Vargas Llosa da con frecuencia la impresión de que no entiende lo que lee. 'La de Bringas', nos dice, «comienza con la bella descripción de un mausoleo que ha fabricado don Francisco Bringas», quien se dedicaría a «fabricar cenotafios, a los que añade una buena ración de pelos como contribución personal». No, lo que hace es representar con pelo de familiares difuntos, como estaba de moda entonces, una estampa sepulcral para regalar a una persona de su consideración.
No se entera de que 'El doctor Centeno' no es una novela «bastante descoyuntada», sino episódica porque su protagonista, como el 'Lazarillo', es mozo de muchos amos. Se le escapa la referencia al 'Buscón' en la primera parte y la relación de la segunda con 'La educación sentimental', de su admirado Flaubert. También el homenaje a 'El licenciado Vidriera', el uso del estilo indirecto libre (ya empleado en 'La desheredada') y que se anticipa a Henry James en narrar en tercera persona, pero con el punto de vista de un personaje (véase cómo se nos cuenta la seducción de Amparo, luego protagonista de 'Tormento', por Pedro Polo).
Insiste mucho Vargas Llosa, desde el título del libro, en la «mirada quieta» de Galdós que inmoviliza la acción en una especie de sucesivas fotografías. Él mismo lo desmiente al referirse al recorrido que, en 'La fontana de oro', «hace Clara, de noche, por un Madrid proceloso y exaltado, lleno de pícaros y mendigos, donde nadie quiere darle la dirección que busca, y en la que incluso un curita fornicario trata de abusar de ella». Jesús Munárriz titula -bien significativamente- 'Traveling de la calle de Toledo' uno de los fragmentos seleccionados en 'Páginas magistrales', su selección de fragmentos que acreditan a Galdós, contra lo que quiere el tópico, como un maestro del estilo.

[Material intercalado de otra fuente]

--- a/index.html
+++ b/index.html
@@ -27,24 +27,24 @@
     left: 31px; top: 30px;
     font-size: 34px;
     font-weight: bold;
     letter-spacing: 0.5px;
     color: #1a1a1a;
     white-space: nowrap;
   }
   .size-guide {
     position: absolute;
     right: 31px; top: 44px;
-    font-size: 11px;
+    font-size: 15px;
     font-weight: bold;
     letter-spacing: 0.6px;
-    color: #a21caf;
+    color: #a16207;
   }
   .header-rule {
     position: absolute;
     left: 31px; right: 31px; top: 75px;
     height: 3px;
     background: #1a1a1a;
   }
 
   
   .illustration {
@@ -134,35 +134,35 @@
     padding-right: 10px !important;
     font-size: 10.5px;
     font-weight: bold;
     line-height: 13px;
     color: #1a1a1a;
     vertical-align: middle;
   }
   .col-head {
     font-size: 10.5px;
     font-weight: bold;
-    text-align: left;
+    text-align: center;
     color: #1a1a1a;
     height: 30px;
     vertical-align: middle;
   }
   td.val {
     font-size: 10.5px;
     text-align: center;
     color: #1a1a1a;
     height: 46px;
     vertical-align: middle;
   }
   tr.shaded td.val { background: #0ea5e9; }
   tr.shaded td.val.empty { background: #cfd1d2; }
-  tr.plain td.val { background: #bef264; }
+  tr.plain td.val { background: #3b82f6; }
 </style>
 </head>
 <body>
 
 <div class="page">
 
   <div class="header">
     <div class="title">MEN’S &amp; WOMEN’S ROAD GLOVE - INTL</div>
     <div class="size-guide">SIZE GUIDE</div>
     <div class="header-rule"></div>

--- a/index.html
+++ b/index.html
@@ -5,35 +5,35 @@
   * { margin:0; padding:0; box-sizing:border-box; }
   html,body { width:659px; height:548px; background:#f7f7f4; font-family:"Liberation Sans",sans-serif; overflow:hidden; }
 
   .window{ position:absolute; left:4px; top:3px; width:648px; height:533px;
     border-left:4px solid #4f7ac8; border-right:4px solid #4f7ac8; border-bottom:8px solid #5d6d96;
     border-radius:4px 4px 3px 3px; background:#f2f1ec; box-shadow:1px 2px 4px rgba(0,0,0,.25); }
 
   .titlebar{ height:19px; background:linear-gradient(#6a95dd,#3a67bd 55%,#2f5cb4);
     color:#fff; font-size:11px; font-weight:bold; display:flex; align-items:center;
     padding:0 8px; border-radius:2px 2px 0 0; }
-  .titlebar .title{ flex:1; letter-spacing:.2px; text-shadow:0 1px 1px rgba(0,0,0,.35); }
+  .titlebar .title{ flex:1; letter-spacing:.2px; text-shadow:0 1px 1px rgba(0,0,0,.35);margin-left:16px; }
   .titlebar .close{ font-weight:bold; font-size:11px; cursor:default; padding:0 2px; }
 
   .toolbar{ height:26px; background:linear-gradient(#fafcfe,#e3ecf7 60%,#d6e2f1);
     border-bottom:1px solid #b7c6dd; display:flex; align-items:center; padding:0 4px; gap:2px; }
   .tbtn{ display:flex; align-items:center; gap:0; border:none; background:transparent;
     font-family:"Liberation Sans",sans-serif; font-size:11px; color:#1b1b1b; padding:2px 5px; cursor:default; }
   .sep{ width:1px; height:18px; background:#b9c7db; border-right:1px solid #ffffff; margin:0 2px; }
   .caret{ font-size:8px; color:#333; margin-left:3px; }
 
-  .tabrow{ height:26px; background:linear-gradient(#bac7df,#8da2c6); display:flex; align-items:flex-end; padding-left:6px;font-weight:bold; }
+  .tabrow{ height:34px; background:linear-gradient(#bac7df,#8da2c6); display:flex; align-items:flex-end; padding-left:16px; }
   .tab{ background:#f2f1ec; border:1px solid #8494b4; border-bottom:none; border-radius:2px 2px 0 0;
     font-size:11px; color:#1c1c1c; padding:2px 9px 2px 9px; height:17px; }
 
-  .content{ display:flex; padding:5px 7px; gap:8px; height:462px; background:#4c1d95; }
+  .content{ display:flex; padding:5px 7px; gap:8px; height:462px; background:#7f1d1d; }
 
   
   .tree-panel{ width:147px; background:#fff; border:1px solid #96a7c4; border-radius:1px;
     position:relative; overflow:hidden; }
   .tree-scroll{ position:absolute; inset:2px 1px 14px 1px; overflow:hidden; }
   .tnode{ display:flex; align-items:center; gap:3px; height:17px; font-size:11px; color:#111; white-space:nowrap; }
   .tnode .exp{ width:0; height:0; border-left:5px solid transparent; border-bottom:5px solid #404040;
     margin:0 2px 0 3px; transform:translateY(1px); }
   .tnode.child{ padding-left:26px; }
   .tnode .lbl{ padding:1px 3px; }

Sería interminable una enumeración de los disparates de Vargas Llosa, sale a casi uno por página: a Emilia Pardo Bazán la llama «diablillo lujurioso»; a propósito de la utilización por Galdós del diálogo teatral en algún capítulo de sus novelas dice que «ya se utiliza en el 'Ulises'»; insiste en que Galdós no es un renovador teatral, pero sí Jardiel Poncela (y dedica un párrafo a reivindicarlo); le reprocha el uso de los pronombres átonos pospuestos en lugar de antepuestos al verbo («díjome» en lugar de «me dijo»), sin darse cuenta de que es un uso habitual en la época; le acusa de burlarse de los personajes por hacerles hablar en 'jerga', esto es, por tratar de reproducir su forma incorrecta de expresarse, algo propio de toda la narrativa naturalista y uno de los mayores logros de Galdós. Otros errores: incluye 'La razón de la sinrazón', que es la última novela de Galdós, entre sus obras teatrales, y se olvida de 'La loca de la casa'. ¿Para qué seguir? Sería el cuento de nunca acabar. Más le habría valido a Vargas Llosa entretener sus ocios con la lectura completa y el estudio libro a libro de su admirado Javier Cercas. Y confiemos en que en un próximo ensayo no se dedique a ajustar cuentas con el «frívolo» Proust.